WHAT IS EXPECTED.
Among the entries below, tally the lines that include "Mono", and give the number alone.

DATASET EXTRACT Block Start

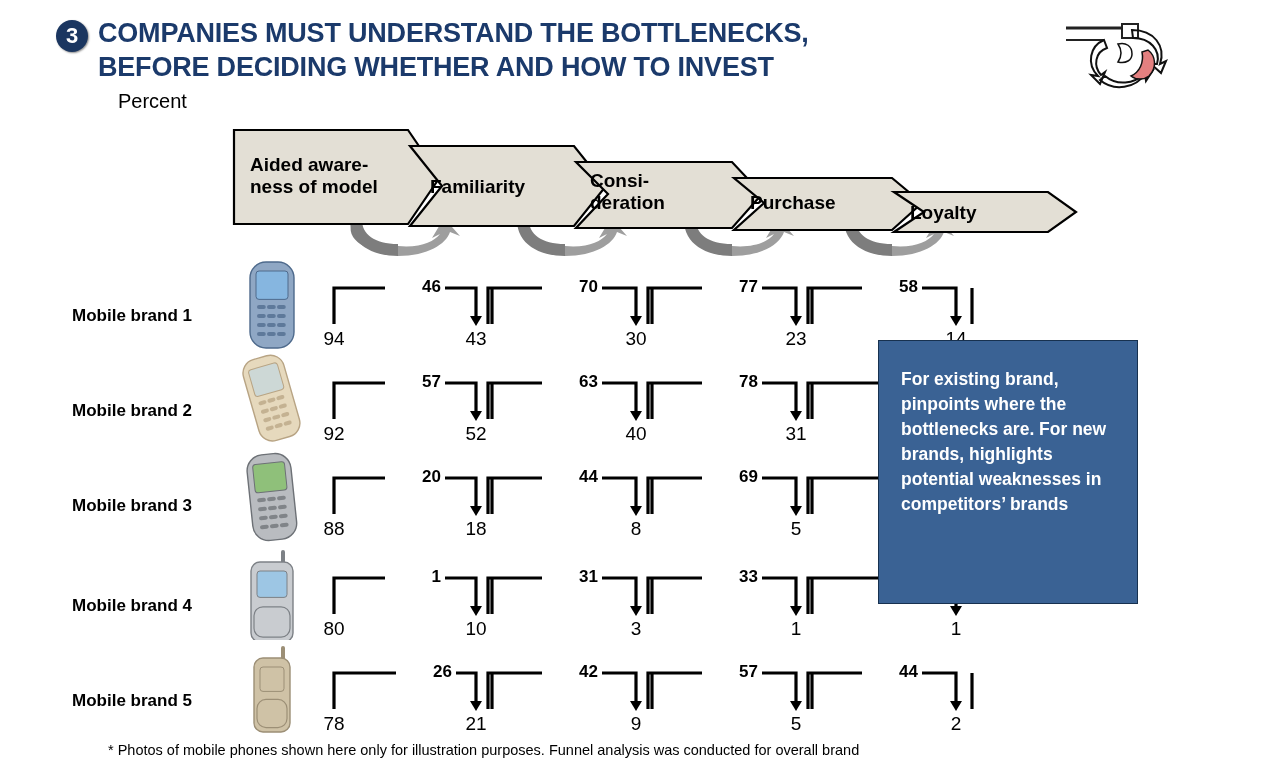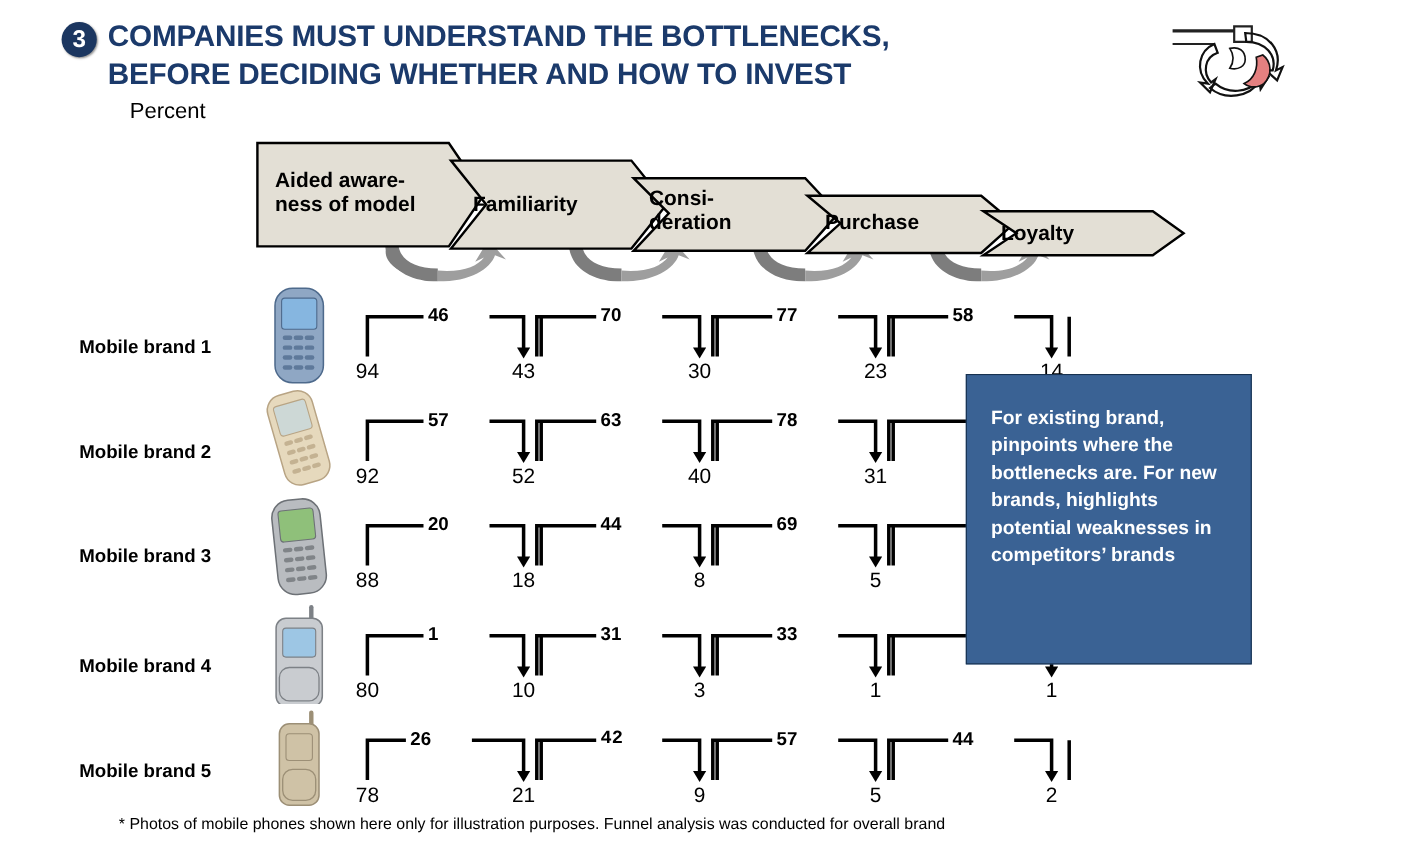--- a/index.html
+++ b/index.html
@@ -54,7 +54,7 @@
   .conn{position:absolute;left:0;top:0;width:1280px;height:95px;}
   .pct{
     position:absolute;font-size:17px;font-weight:bold;color:#000;
-    text-align:left;background:#fff;padding:0 4px;
+    text-align:right;background:#fff;padding:0 4px;
   }
   .val{
     position:absolute;font-size:19px;color:#000;text-align:center;

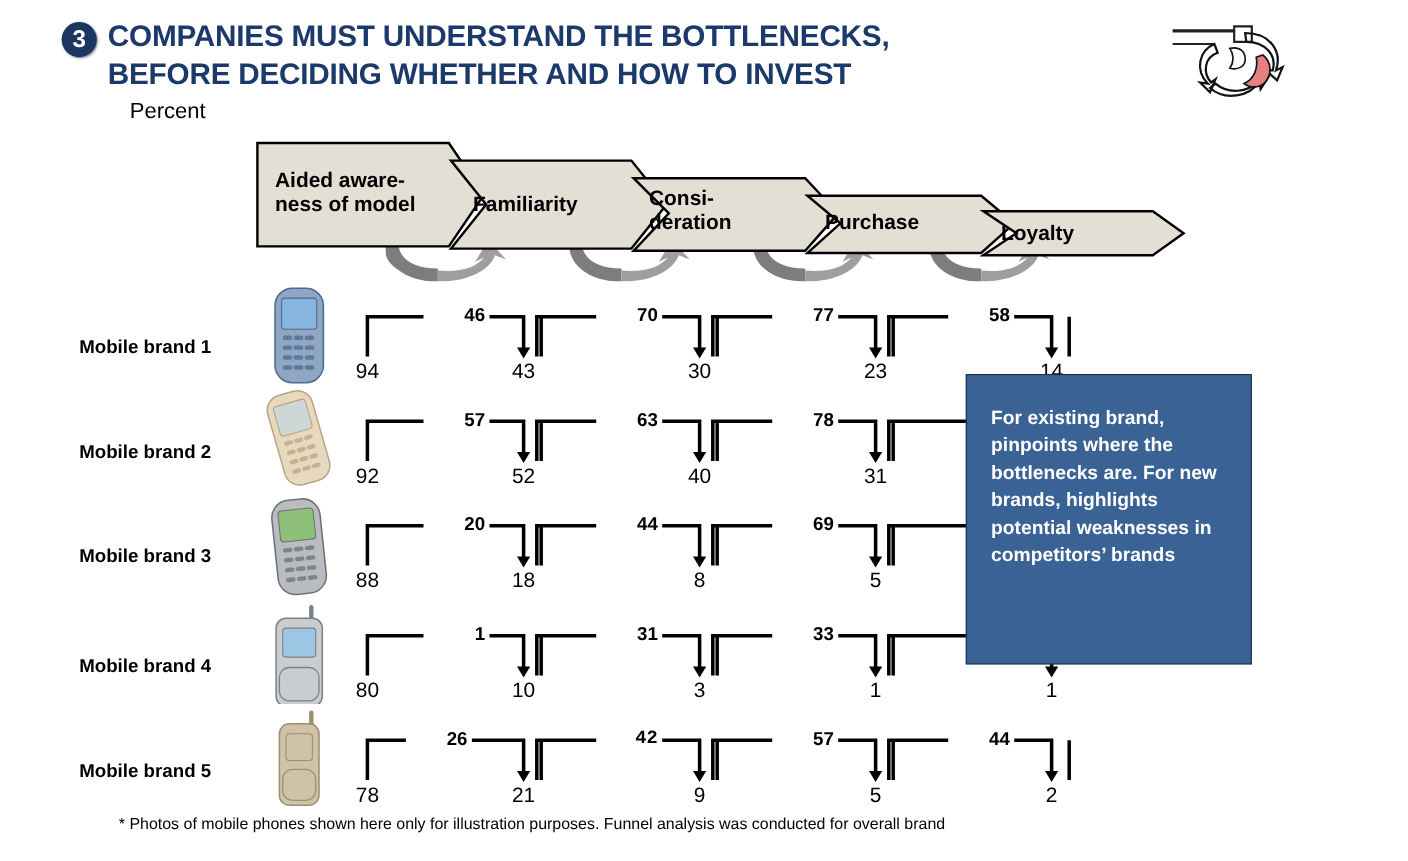--- a/index.html
+++ b/index.html
@@ -317,7 +317,7 @@
           <path d="M950 54 L956 64 L962 54 Z" fill="#000"></path>
           <path d="M972 62 L972 26" stroke="#000" stroke-width="3.2" fill="none"></path>
         </svg>
-        <div class="pct" style="left: 369px; top: 15px; width: 52px;">26</div>
+        <div class="pct" style="left: 396px; top: 15px; width: 52px;">26</div>
         <div class="pct" style="left: 542px; top: 15px; width: 52px; font-family: Liberation Mono, monospace;">42</div>
         <div class="pct" style="left: 702px; top: 15px; width: 52px;">57</div>
         <div class="pct" style="left: 862px; top: 15px; width: 52px;">44</div>

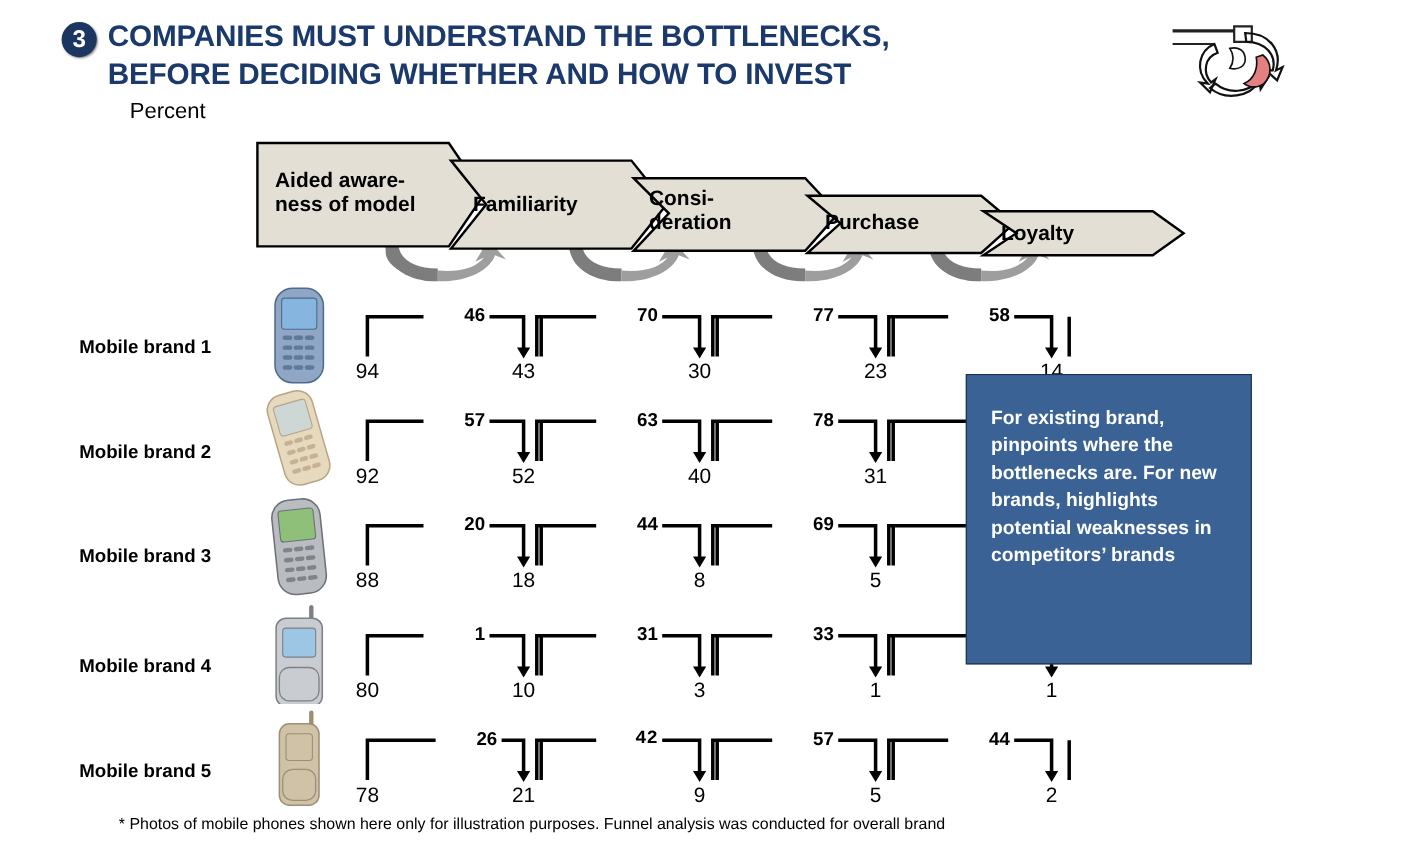--- a/index.html
+++ b/index.html
@@ -318,7 +318,7 @@
           <path d="M972 62 L972 26" stroke="#000" stroke-width="3.2" fill="none"></path>
         </svg>
         <div class="pct" style="left: 396px; top: 15px; width: 52px;">26</div>
-        <div class="pct" style="left: 542px; top: 15px; width: 52px; font-family: Liberation Mono, monospace;">42</div>
+        <div class="pct" style="left: 542px; top: 15px; width: 52px;">42</div>
         <div class="pct" style="left: 702px; top: 15px; width: 52px;">57</div>
         <div class="pct" style="left: 862px; top: 15px; width: 52px;">44</div>
         <div class="val" style="left: 304px; top: 66px;">78</div>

DATASET EXTRACT Block End

OUTPUT FOR THIS TASK.
2